Figure 1. Virtual Organizations are creating additional access channels
The principal problem when exploring a distributed data space is the complexity stemming from heterogeneous data formats, mutually deviating semantics, various kinds of interfaces and access protocols, and varying control and information flows of the individual information providers. Additionally, requesters use various access devices such raising the need to maintain adequate interfaces in order to handle requests and to deliver the appropriate format of search results. This problem leads to the task to align the search process for each information provider individually. Moreover, whenever the information provider changes its process, alters its business rules or its interface, the search process has to be checked whether some re-alignment is required. Typically, all alignment and harmonization has to be carried out manually by skilled personnel, which often requires a lot of time and money.
The MEMESE project follows up on the promise to ease the creation and adaptation by utilizing a Service-oriented Architecture (SOA) together with means that support (semi-)automatic configuration, specifically expert systems based on logic programming (LP) techniques. The SOA helps to maintain the whole lifecycle of various components (pieces of software, service interfaces, business rules, ontologies, etc.), while utilizing LP gives the opportunity to (semi-)automatically create valid configurations.
The MEMESE project consists of two major parts:
The first part encompasses the creation of an infrastructure and the development and integration of necessary components for the specific needs of a domain-independent meta search engine. The infrastructure is based on a construct known as Service Oriented Architecture (SOA). The most important benefit of SOA is reusability. SOA promotes this benefit by enabling services to be shared by different applications running on different platforms. This facilitates enterprise integration. Distributed business processes can be created and maintained more easily, and applications, either bought or self-developed, can be deployed more easily in different contexts.

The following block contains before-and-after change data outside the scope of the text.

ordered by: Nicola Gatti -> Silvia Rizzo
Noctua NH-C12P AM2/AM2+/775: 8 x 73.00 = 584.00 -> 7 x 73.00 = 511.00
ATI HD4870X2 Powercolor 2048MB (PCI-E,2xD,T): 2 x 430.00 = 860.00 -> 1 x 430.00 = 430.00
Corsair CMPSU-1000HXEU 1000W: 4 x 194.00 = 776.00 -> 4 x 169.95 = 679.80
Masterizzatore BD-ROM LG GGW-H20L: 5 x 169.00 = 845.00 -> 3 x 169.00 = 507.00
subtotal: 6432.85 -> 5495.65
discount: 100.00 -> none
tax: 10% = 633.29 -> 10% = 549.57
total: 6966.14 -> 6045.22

The following components have been identified as the basic building blocks of a SOA for domain-independent search engines:
- Registry/Repository: The core of a SOA is a component that allows registering services and related artefacts. This application is called a registry; in addition, if artefacts can be registered and stored too, it is called a repository. This component is used to manage the lifecycle of various artefacts and provides search functionality.
- Authentication/Authorization: Component responsible for the process of verifying that a potential partner in a conversation is capable of representing a certain person or organization (authentication). Authorization is required to evaluate access control information and to determine whether an agent is allowed to have the specified types of access to a particular resource.

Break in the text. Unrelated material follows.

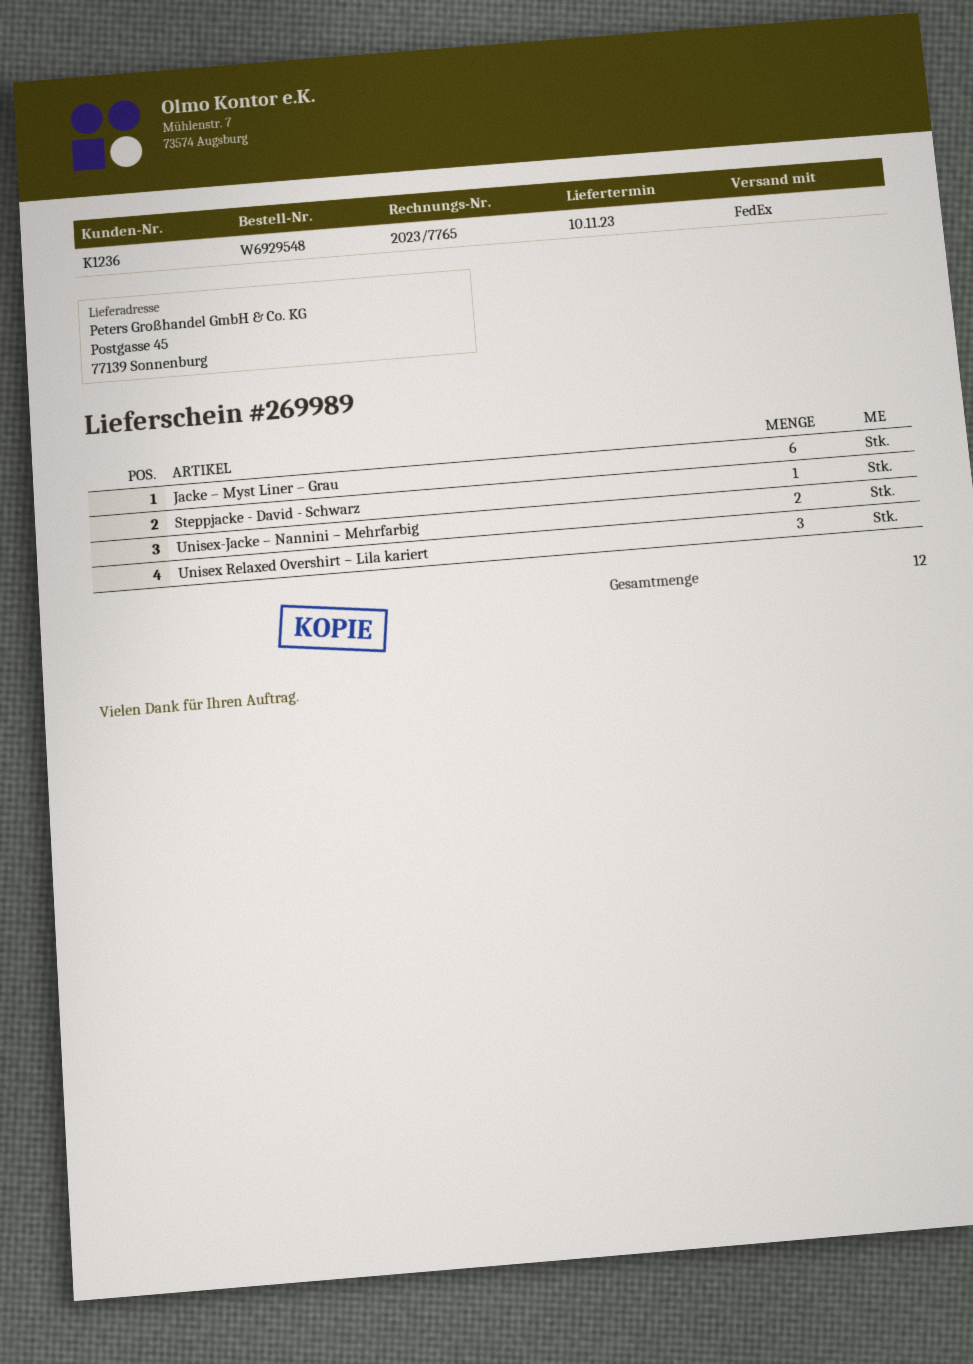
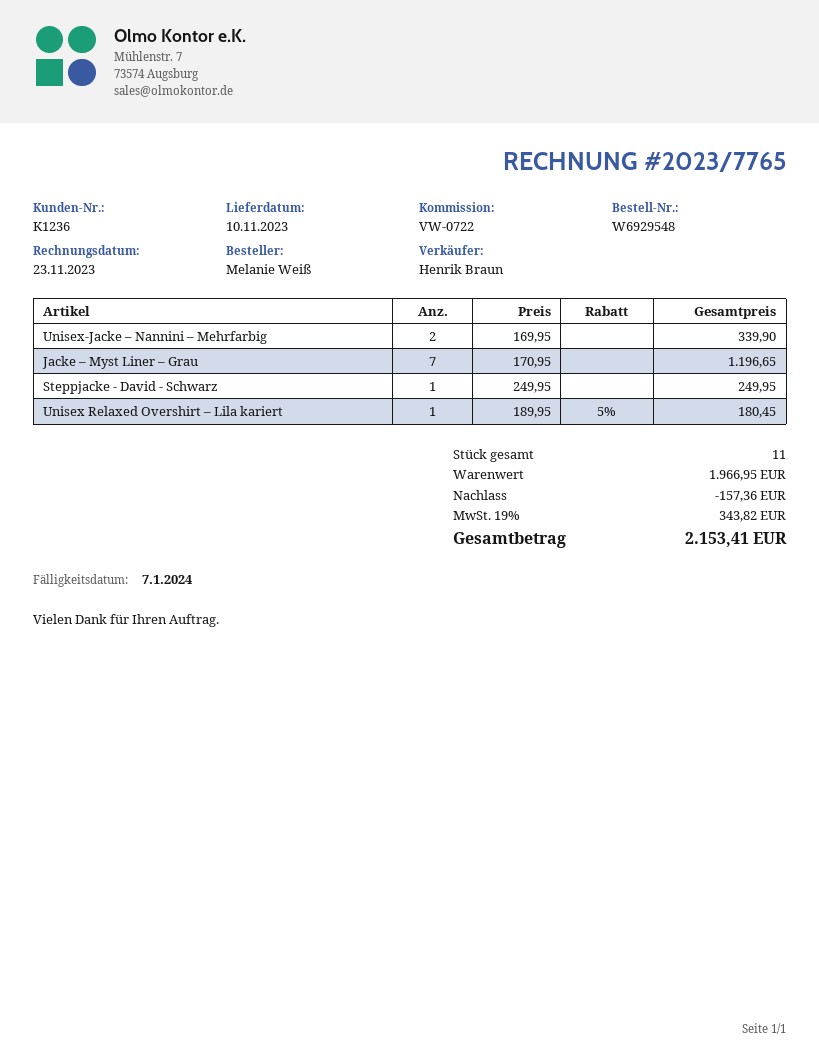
Jacke – Myst Liner – Grau: 6 -> 7
Unisex Relaxed Overshirt – Lila kariert: 3 -> 1
total quantity: 12 -> 11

- Trust: A generic component that allows maintaining trust using references, remarks, and other common means in order to derive qualitative or quantitative statements about system users.
- User preferences: A component that allows modeling preferences of a particular user or certain user types, i.e. to define a user profile. A user profile is used to guide the search process and is also an important means for decision support. The ranking component may utilize this component in order to arrange the result with respect to particular preferences derived from the user profile.

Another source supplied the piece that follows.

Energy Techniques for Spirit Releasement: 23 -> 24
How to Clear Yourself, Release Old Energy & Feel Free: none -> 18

- Ontology: This component provides typical functionality such as reasoning and querying of ontologies. Domain-dependent ontologies are plugged in to this component as needed.
- Ranking: Generic component that provides functionality such as multi-criteria decision making that help to rank candidates. The actual ranking function is usually domain-dependent (price, distance, weight, etc.) and is plugged in when a particular meta search engine is created.
- User Interface: Interfaces for a number of possible access devices or means, such as Web Service, Web browser and mobile phone.
- Workflow: A component that is able to manage the correct execution order of applications and services.
- Reporting: Generic component that allows to inspect the current configuration and to derive qualitative or quantitative statements about the system.
- Administration: Component to manage the configuration and various aspects, such as user rights, ranking function adjustment, maximum number of results, etc.
- Configuration support: An expert system that helps to configure new meta search engines or to adapt existing ones.
While the first part requires mainly software engineering skills, the second part calls for an accurate knowledge of the domain. This mandatory domain knowledge comprehends not only the terminology of the particular domain but also a profound knowledge of the business models of the industry under consideration, and the rules that govern its business. To this purpose, having industrial partners operating in this specific domain is quite helpful. Consequently, the set-up for the second part of the project (the proof of concept) is as follows:
- Domain is the transportation industry, in particular, freight advertisers and freight requesters.
- Competence Center EC3 develops the technical infrastructure of the meta search engine.
- FREECOM internet services GmbH, with its sound knowledge of the logistics industry, is the provider of domain knowledge and also the prospective operator of the domain-dependent vertical meta search engine.
- Freight exchanges and companies intending to offer freight directly – without the help of 3rd parties such as brokers or exchanges – are the information providers
- Independent freight carriers as users of the system.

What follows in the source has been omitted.